Jules Verne

C'était un couple de tintoréas, requins terribles, à la queue énorme, au regard terne et vitreux, qui distillent une matière phosphorescente par des trous percés autour de leur museau. Monstrueuses mouches à feu, qui broient un homme tout entier dans leurs mâchoires de fer ! Je ne sais si Conseil s'occupait à les classer, mais pour mon compte, j'observais leur ventre argenté, leur gueule formidable, hérissée de dents, à un point de vue peu scientifique, et plutôt en victime qu'en naturaliste.

Très heureusement, ces voraces animaux y voient mal. Ils passèrent sans nous apercevoir, nous effleurant de leurs nageoires brunâtres, et nous échappâmes, comme par miracle, à ce danger plus grand, à coup sûr, que la rencontre d'un tigre en pleine forêt.

Une demi-heure après, guidés par la traînée électrique, nous atteignions le _Nautilus_. La porte extérieure était restée ouverte, et le capitaine Nemo la referma, dès que nous fûmes rentrés dans la première cellule. Puis, il pressa un bouton. J'entendis manoeuvrer les pompes au dedans du navire, je sentis l'eau baisser autour de moi et, en quelques instants, la cellule fut entièrement vidée. La porte intérieure s'ouvrit alors, et nous passâmes dans le vestiaire.

Là, nos habits de scaphandre furent retirés, non sans peine, et, très harassé, tombant d'inanition et de sommeil, je regagnai ma chambre, tout émerveillé de cette surprenante excursion au fond des mers.

XVIII

QUATRE MILLE LIEUES SOUS LE PACIFIQUE

Le lendemain matin, 18 novembre, j'étais parfaitement remis de mes fatigues de la veille, et je montai sur la plate-forme, au moment ou le second du _Nautilus_ prononçait sa phrase quotidienne.
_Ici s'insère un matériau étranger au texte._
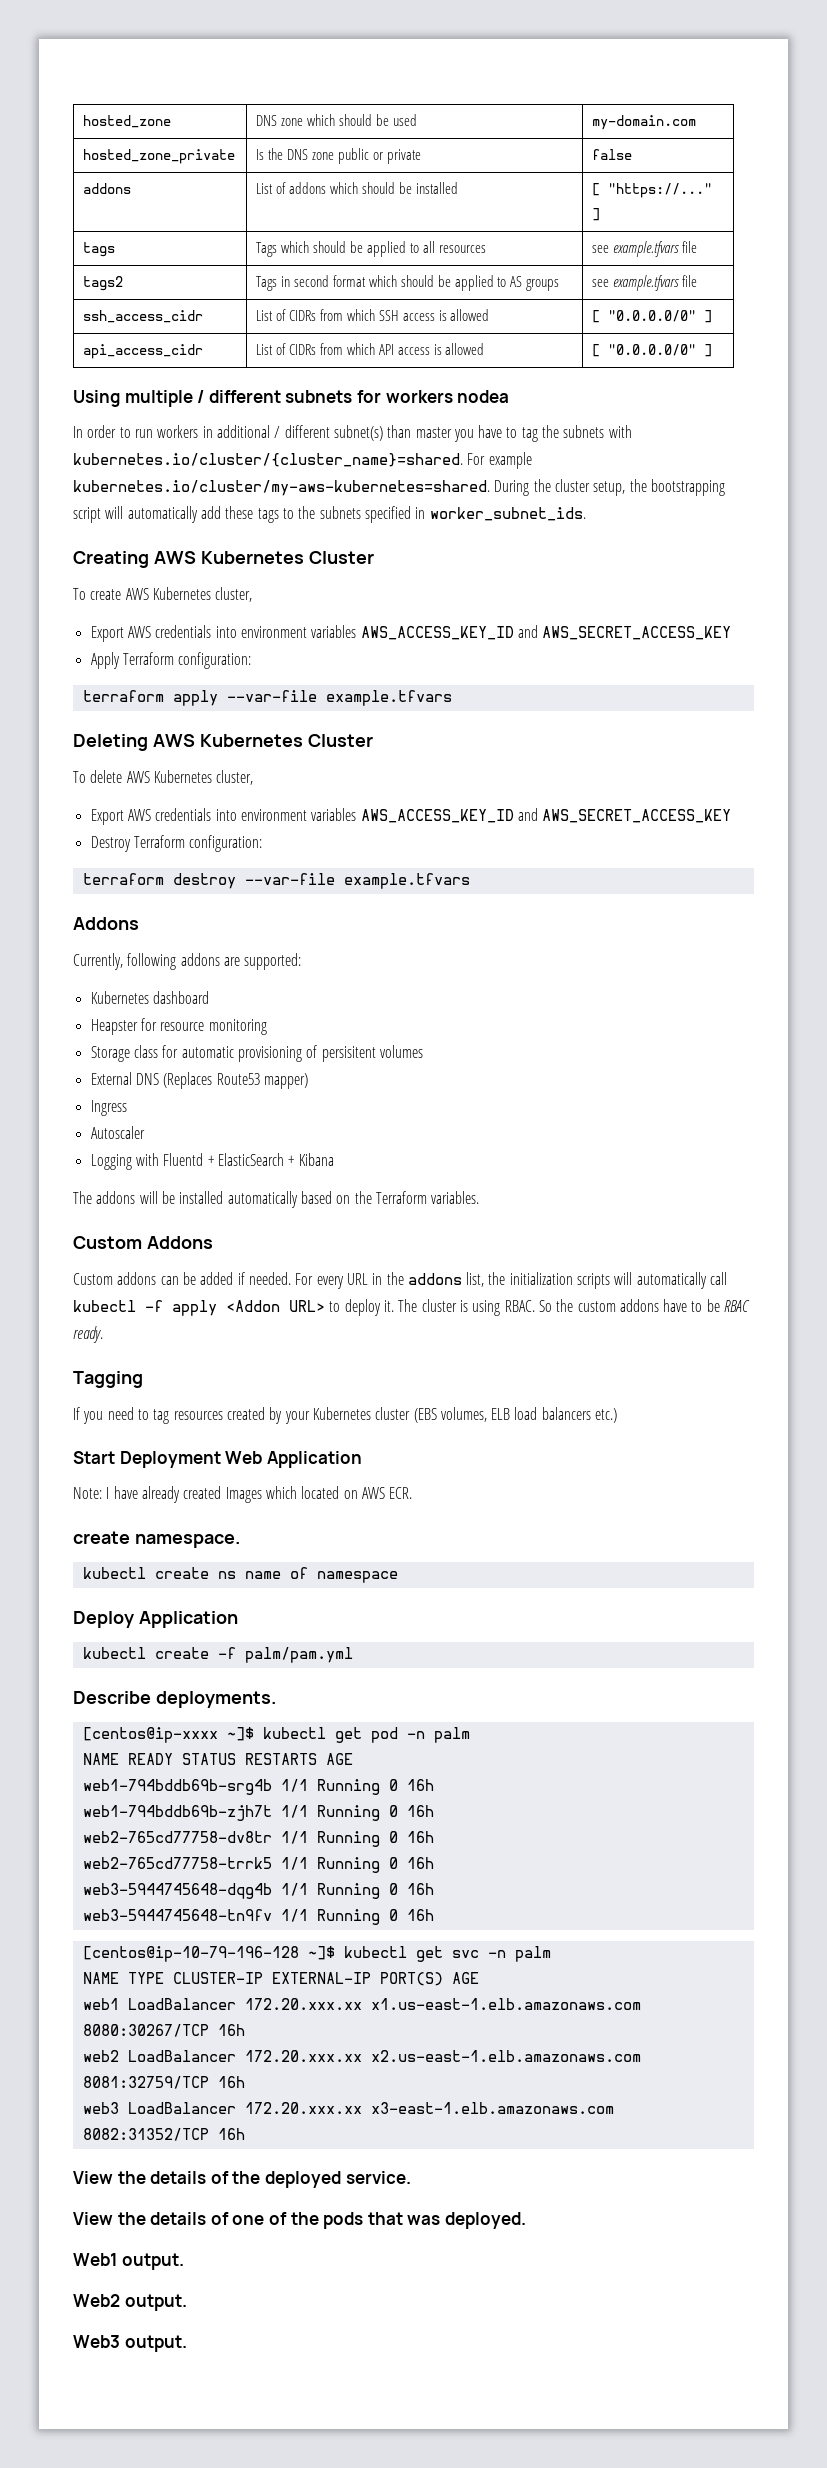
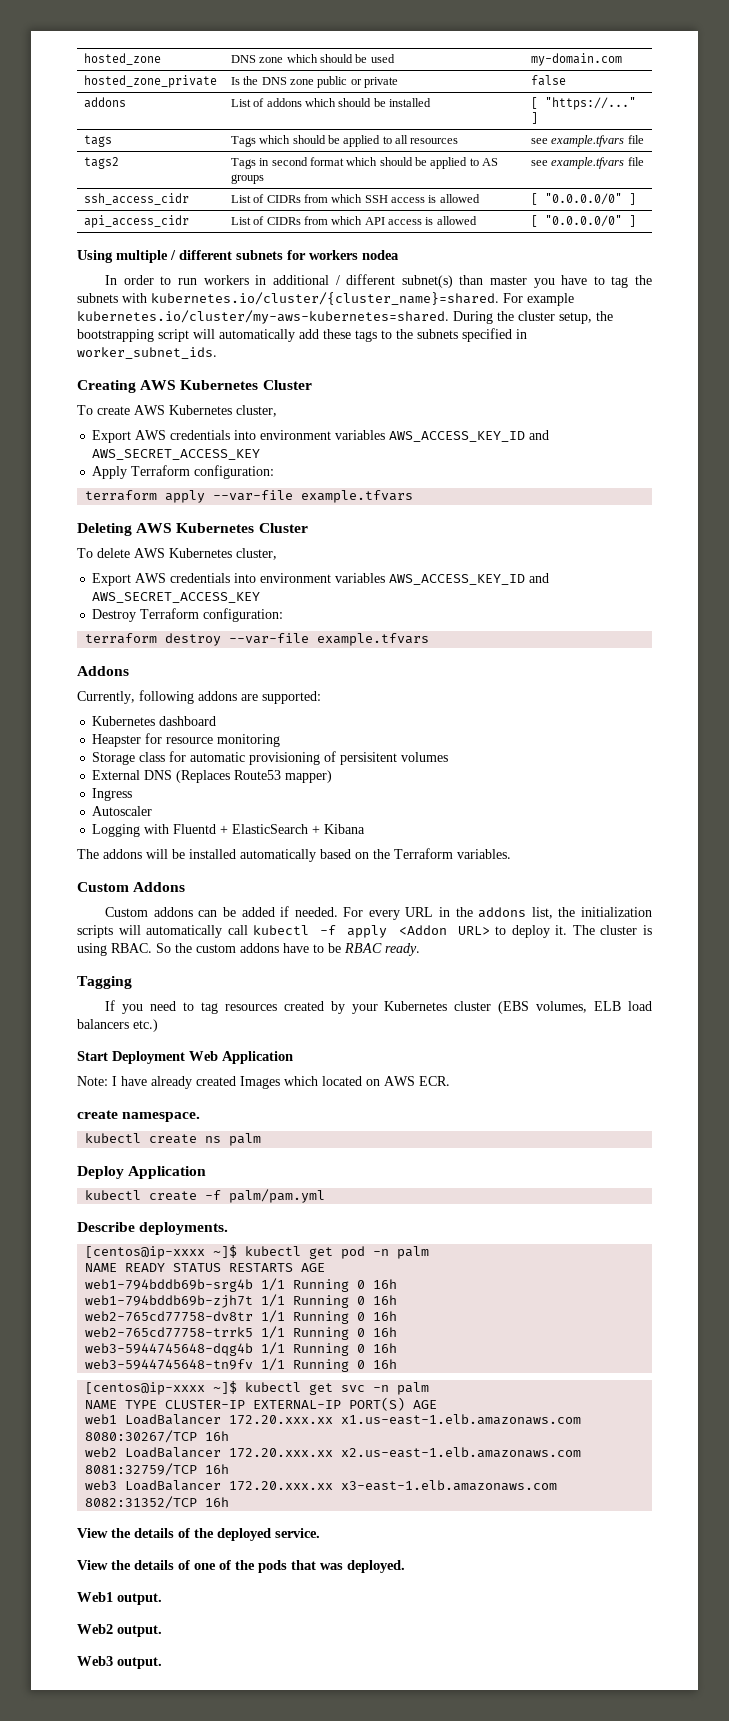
[244,1567,398,1583] name of namespace -> [229,1133,262,1146] palm
[82,1946,299,1962] [centos@ip-10-79-196-128 -> [85,1382,206,1395] [centos@ip-xxxx

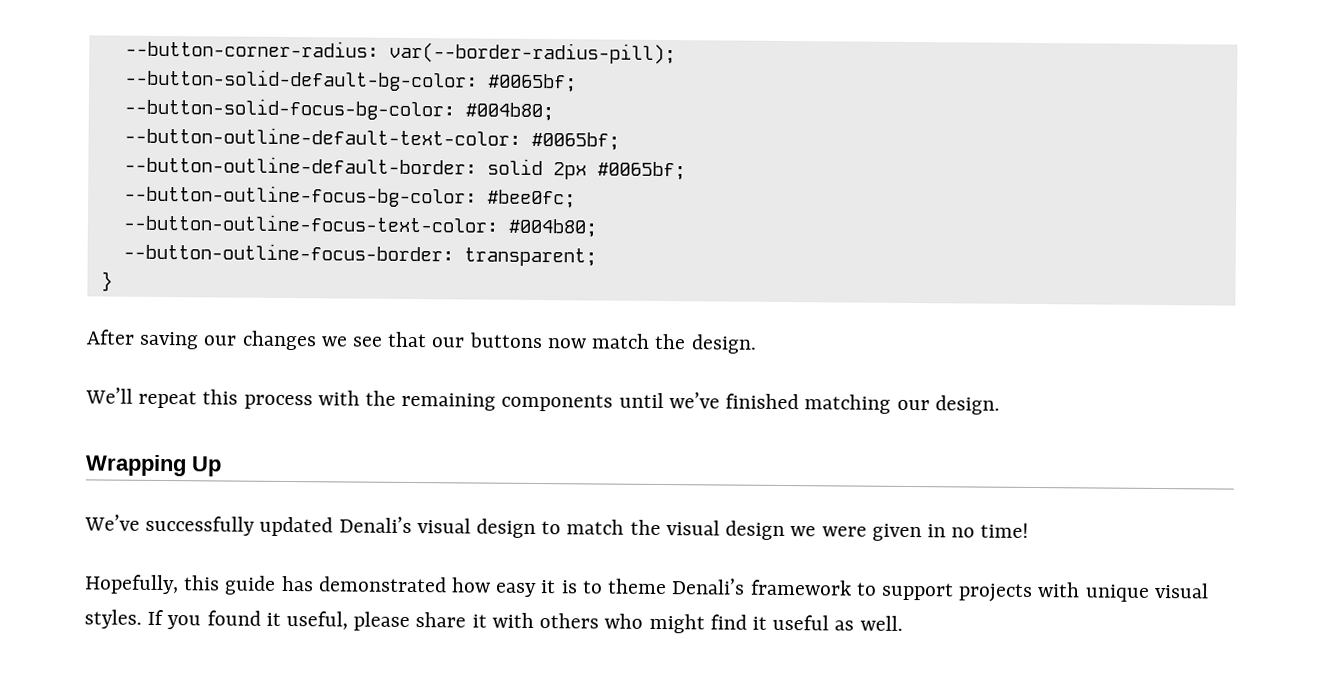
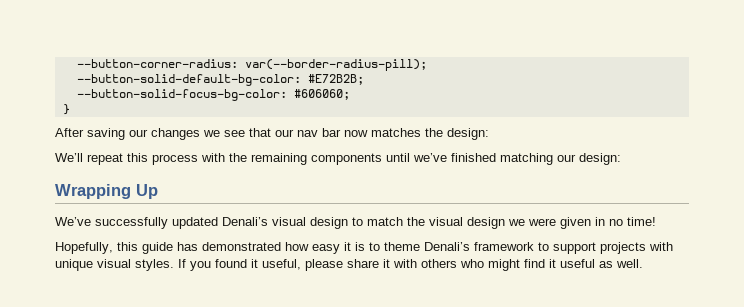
[487,73,577,93] #0065bf; -> [307,74,364,85] #E72B2B;
[464,102,554,122] [123,126,620,151] [123,155,686,181] [123,184,576,209] [122,213,597,238] [122,242,597,267] #004b80; // --button-outline-default-text-color: #0065bf; // --button-outline-default-border: solid 2px #0065bf; // --button-outline-focus-bg-color: #bee0fc; // --button-outline-focus-text-color: #004b80; // --button-outline-focus-border: transparent; -> [293,89,350,100] #606060;
[468,332,757,354] buttons now match the design. -> [297,128,489,140] nav bar now matches the design:
[934,395,1000,415] design. -> [579,153,621,165] design:

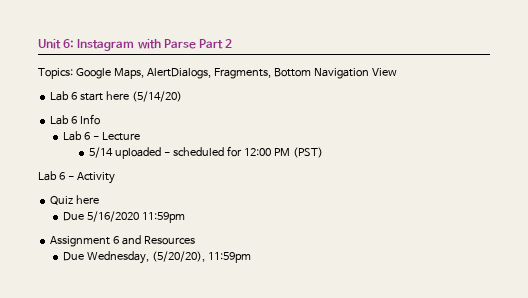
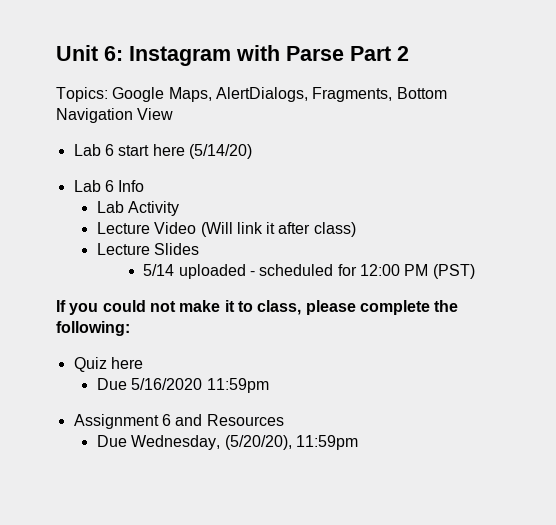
[84,132,140,141] 6 - Lecture -> [128,201,180,216] [96,222,356,237] [96,243,200,255] Activity // Lecture Video (Will link it after class) // Lecture Slides
[38,171,115,184] Lab 6 - Activity -> [56,300,459,315] [56,321,130,336] If you could not make it to class, please complete the following:

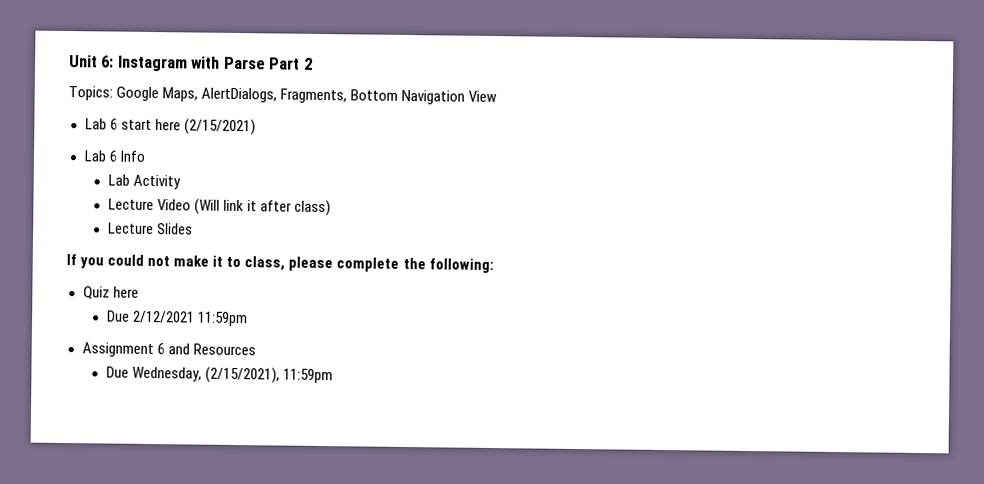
[188,144,252,159] (5/14/20) -> [183,118,256,136] (2/15/2021)
[143,264,475,279] // 5/14 uploaded - scheduled for 12:00 PM (PST) -> (193, 229) none
[131,378,203,390] 5/16/2020 -> [132,310,195,324] 2/12/2021
[224,435,292,450] (5/20/20), -> [204,366,280,384] (2/15/2021),

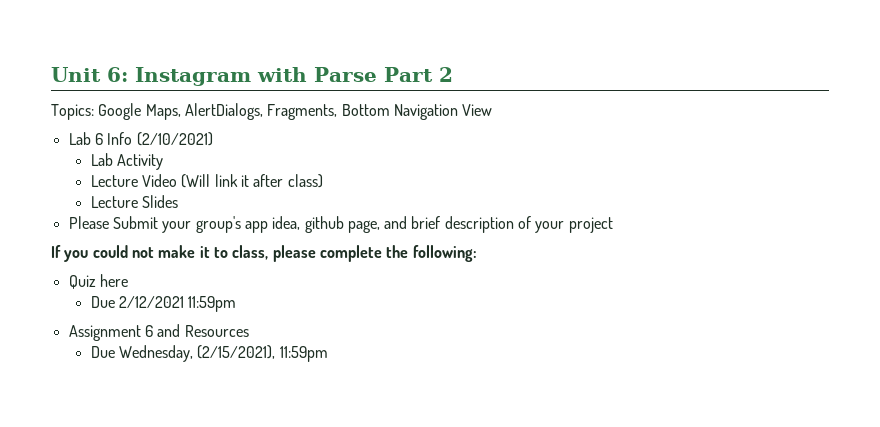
[84,118,256,136] // Lab 6 start here (2/15/2021) -> (493, 110) none
(146, 156) none -> [136,132,213,146] (2/10/2021)
(193, 229) none -> [68,216,613,233] // Please Submit your group's app idea, github page, and brief description of your project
Il me vint alors à l'esprit qu'elle se rapportait à l'état de la mer, ou plutôt qu'elle signifiait : « Nous n'avons rien en vue. »

Et en effet, l'Océan était désert. Pas une voile à l'horizon. Les hauteurs de l'île Crespo avaient disparu pendant la nuit. La mer, absorbant les couleurs du prisme, à l'exception des rayons bleus, réfléchissait ceux-ci dans toutes les directions et revêtait une admirable teinte d'indigo. Une moire, à larges raies, se dessinait régulièrement sur les flots onduleux.

J'admirais ce magnifique aspect de l'Océan, quand le capitaine Nemo apparut. Il ne sembla pas s'apercevoir de ma présence, et commença une série d'observations astronomiques. Puis, son opération terminée, il alla s'accouder sur la cage du fanal, et ses regards se perdirent à la surface de l'Océan.

Cependant, une vingtaine de matelots du _Nautilus_, tous gens vigoureux et bien constitues, étaient montés sur la plate-forme. Ils venaient retirer les filets qui avaient été mis à la traîne pendant la nuit. Ces marins appartenaient évidemment à des nations différentes, bien que le type européen fût indiqué chez tous. Je reconnus, à ne pas me tromper, des Irlandais, des Français, quelques Slaves, un Grec ou un Candiote. Du reste, ces hommes étaient sobres de paroles, et n'employaient entre eux que ce bizarre idiome dont je ne pouvais pas même soupçonner l'origine. Aussi, je dus renoncer à les interroger.

Les filets furent halés à bord. C'étaient des espèces de chaluts, semblables à ceux des côtes normandes, vastes poches qu'une vergue flottante et une chaîne transfilée dans les mailles inférieures tiennent entr'ouvertes. Ces poches, ainsi traînées sur leurs gantiers de fer, balayaient le fond de l'Océan et ramassaient tous ses produits sur leur passage. Ce jour-là, ils ramenèrent de curieux échantillons de ces parages poissonneux, des lophies, auxquels leurs mouvements comiques ont valu le qualificatif d'histrions, des commerçons noirs, munis de leurs antennes, des balistes ondulés, entourés de bandelettes rouges, des tétrodons-croissants, dont le venin est extrêmement subtil, quelques lamproies olivâtres, des macrorhinques, couverts d'écailles argentées, des trichiures, dont la puissance électrique est égale à celle du gymnote et de la torpille, des notoptères écailleux, à bandes brunes et transversales, des gades verdâtres, plusieurs variétés de gobies, etc., enfin, quelques poissons de proportions plus vastes, un caranx à tête proéminente, long d'un mètre, plusieurs beaux scombres bonites, chamarrés de couleurs bleues et argentées, et trois magnifiques thons que la rapidité de leur marche n'avait pu sauver du chalut.